They all have a tint of sadness on their stone grimaces, an air of longing as
they watch their brother leave for the surface. I can’t help but feel that they
all are wishing, praying, hoping that their human will make the descent and
come for their guardian angel. What a feeling that must be, waiting and
watching the door for all of your life, hoping that the next person through it
will be the one to love you for the rest of your days. I rip my gaze away from them, bringing hot tears to my
eyes. My gargoyle comes closer then, bringing me to essentially walk underneath
him. I realize that he is protecting me as much as he is protecting himself. I
reach my hand out and touch his stone arm. Thinking I would feel cold dampness,
I instead feel a soothing warmth. It reminds me of being small and going
outside in the summer, long after the sun had set, and feeling the concrete
radiating the heat it had accumulated during the day. Such a beautiful thing to
realize: despite being away so long from the sun, my gargoyle had retained his
warmth. I smile as I place my entire hand squarely on his skin. The heat of him
begins to spread from my hand into my arm. “Or you can leave him here.” I feel the hot, sultry breath tickle my earlobe and
rustle the small hairs on my neck. But when I spin round, my gargoyle turning
with me, the Man is standing exactly where we had left him, apparently having
not moved a muscle. He continues to stare at me the way a tiger stares at a
lone doe through the underbrush. “Do you think you’re the first person to come here? To
make the descent and face me, challenge me and try to take what you wilfully
made forfeit?” I hear his words inches from my ear, as if he’s right
beside me, spitting them at me. But he continues to stand stock still where he
has been all this time, staring at me. With those green eyes glowing in the dark. “I take your gargoyles because none of you want them. You
don’t want to look at your ugliness, your shame, your hurt. You don’t even want
to acknowledge it. So while you sleep, I come and do you the service of taking
it from you so that you all can live your lives in sterile happiness. I take
them so that you don’t have to look in the mirror and see your parasite feeding
off of your hard earned joy. So many of you make the descent, come down here
for… I don’t know what. To face something or to prove something to yourselves.
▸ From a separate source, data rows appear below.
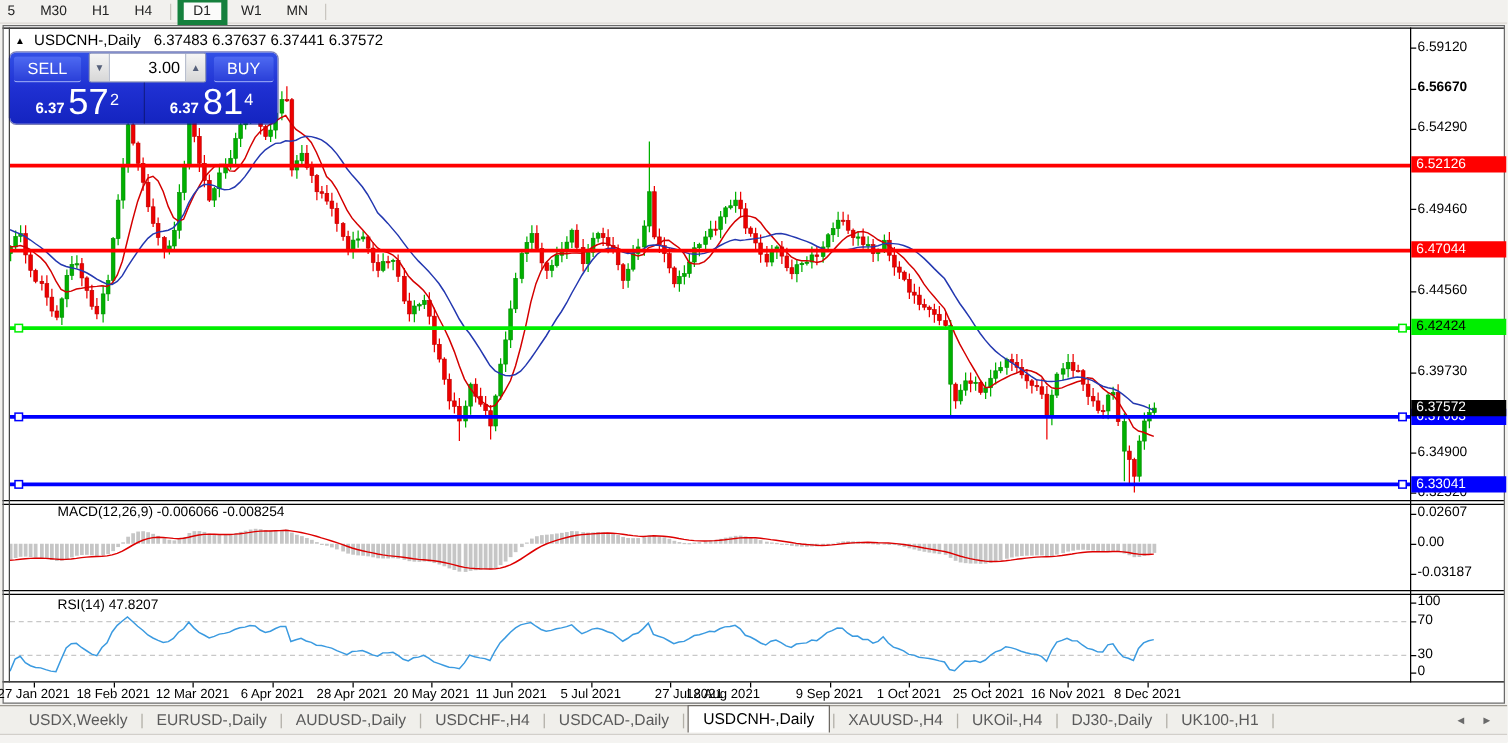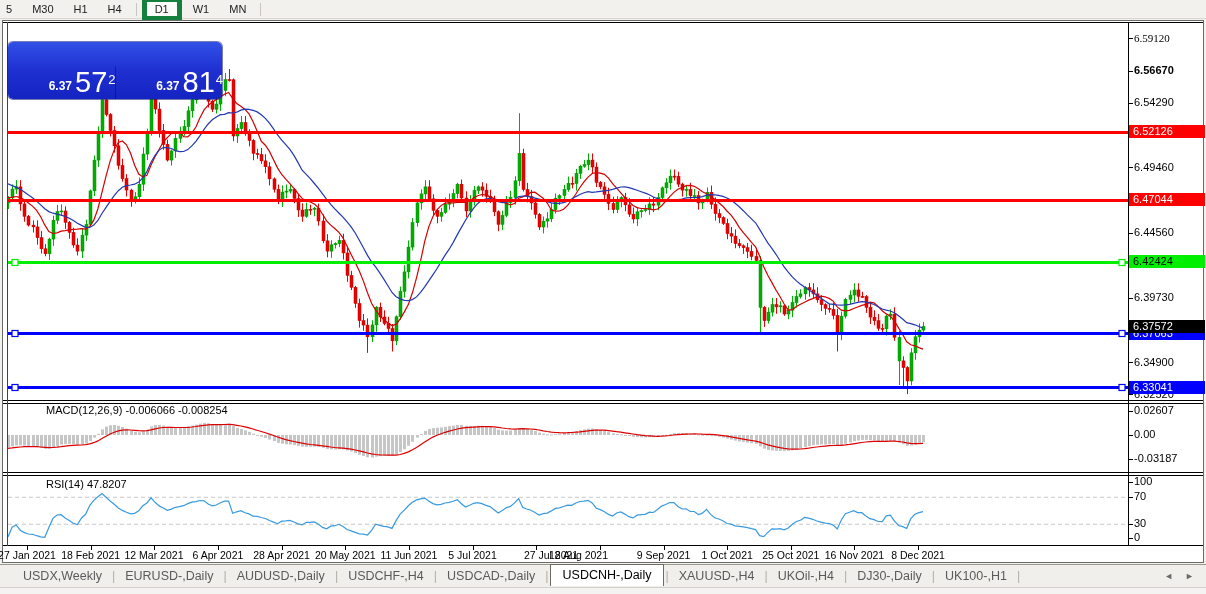"▲ USDCNH-,Daily 6.37483 6.37637 6.37441" div { html: none -> <div> <span>▲</span> <span>USDCNH-,Daily</span> <span>6.37483 6.37637 6.37441 6.37572</span> </div> }
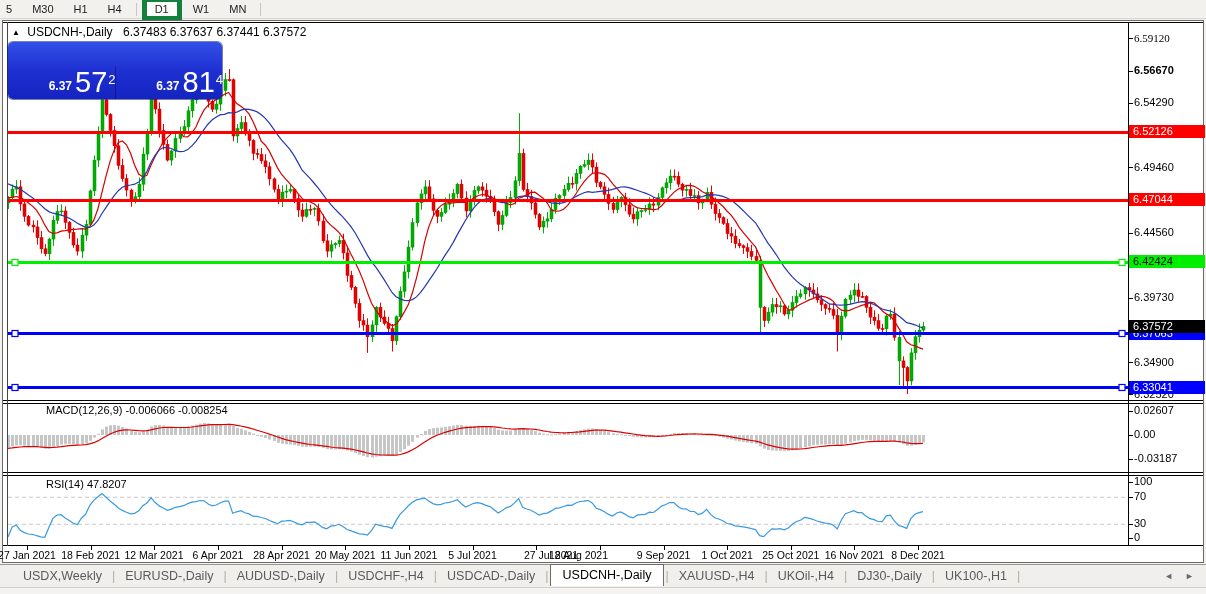"6.59120" div.axlab { font-family: Liberation Serif, serif -> none }
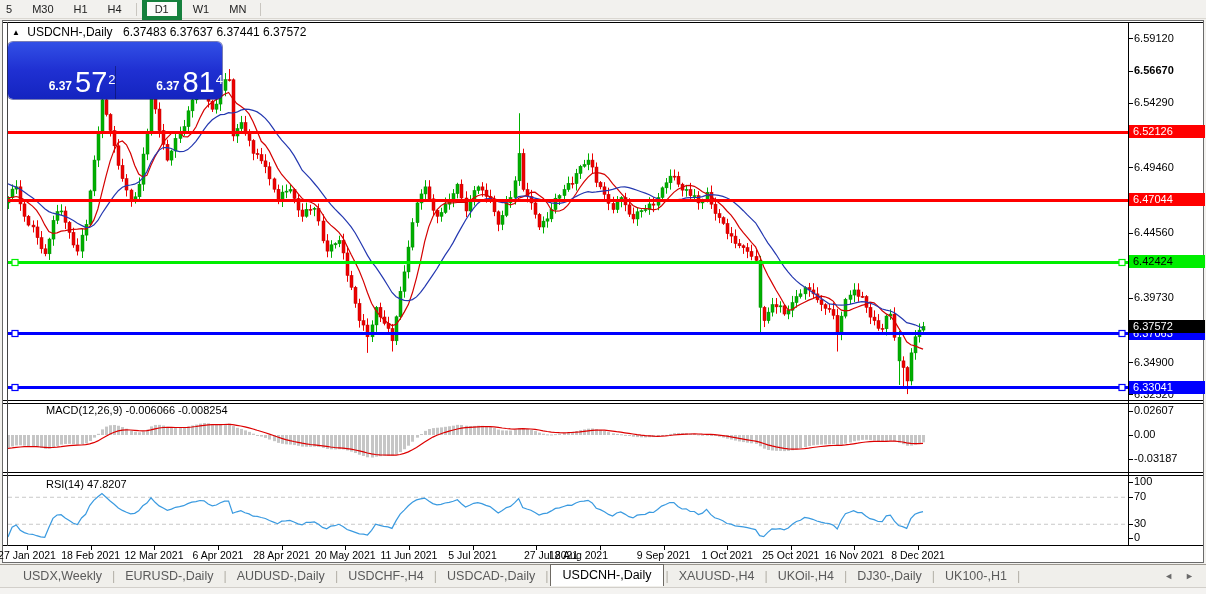"SELL" div { html: none -> <div> <div>SELL</div> <div> <div>▼</div> <div>3.00</div> <div>▲</div> </div> <div>BUY</div> </div> }
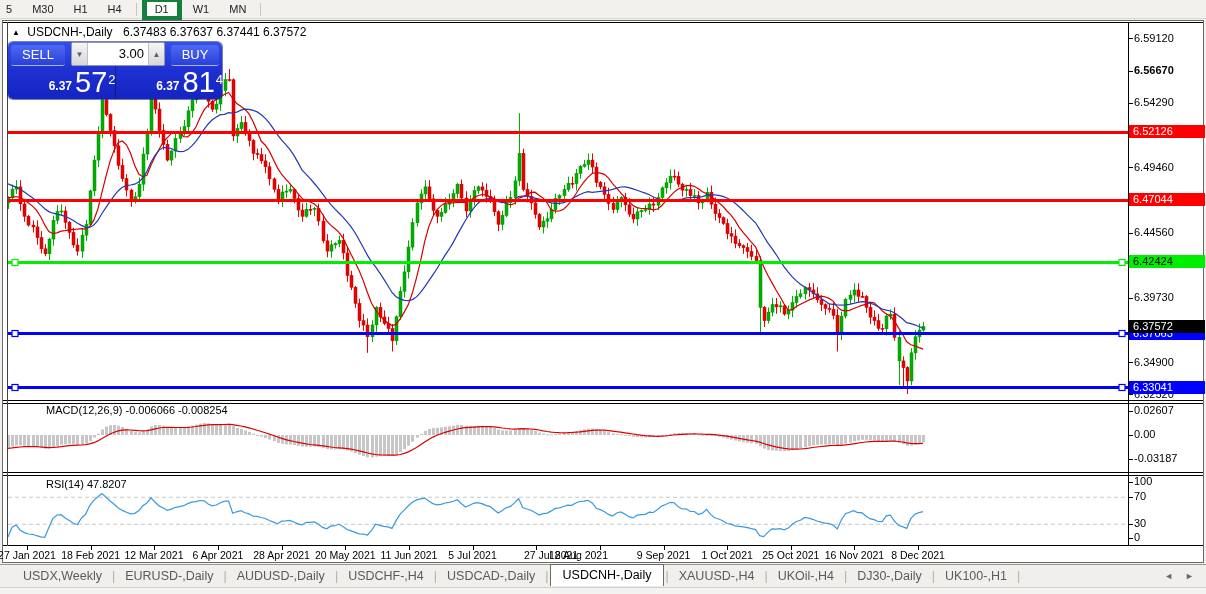"6.37" .tp-price { justify-content: flex-end -> center }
But all you prove is that your gargoyles belong here, in the damp darkness,
with me to stand guard, with me to keep them from growing bigger, to keep them
from becoming known to the world.” I look up as he speaks. So many of them, left unclaimed. “Exactly.” I look back at him, and though so far apart, I know he
has yet again reached into my chest and gripped my heart. “Some of you come down here and face me, thinking I took
something from you, something precious, when really, I just took away your
blight. I did you a kindness. Some of you leave with your gargoyles after
you’ve convinced yourselves that you can handle living with its burden, but I
always get it back in the end. And do you know why?” Again, I look up, into the chiselled stone and coal eyes.
All of them looking at me. All of them unique and yet the same. “I get them back because no one wants to see an abortion.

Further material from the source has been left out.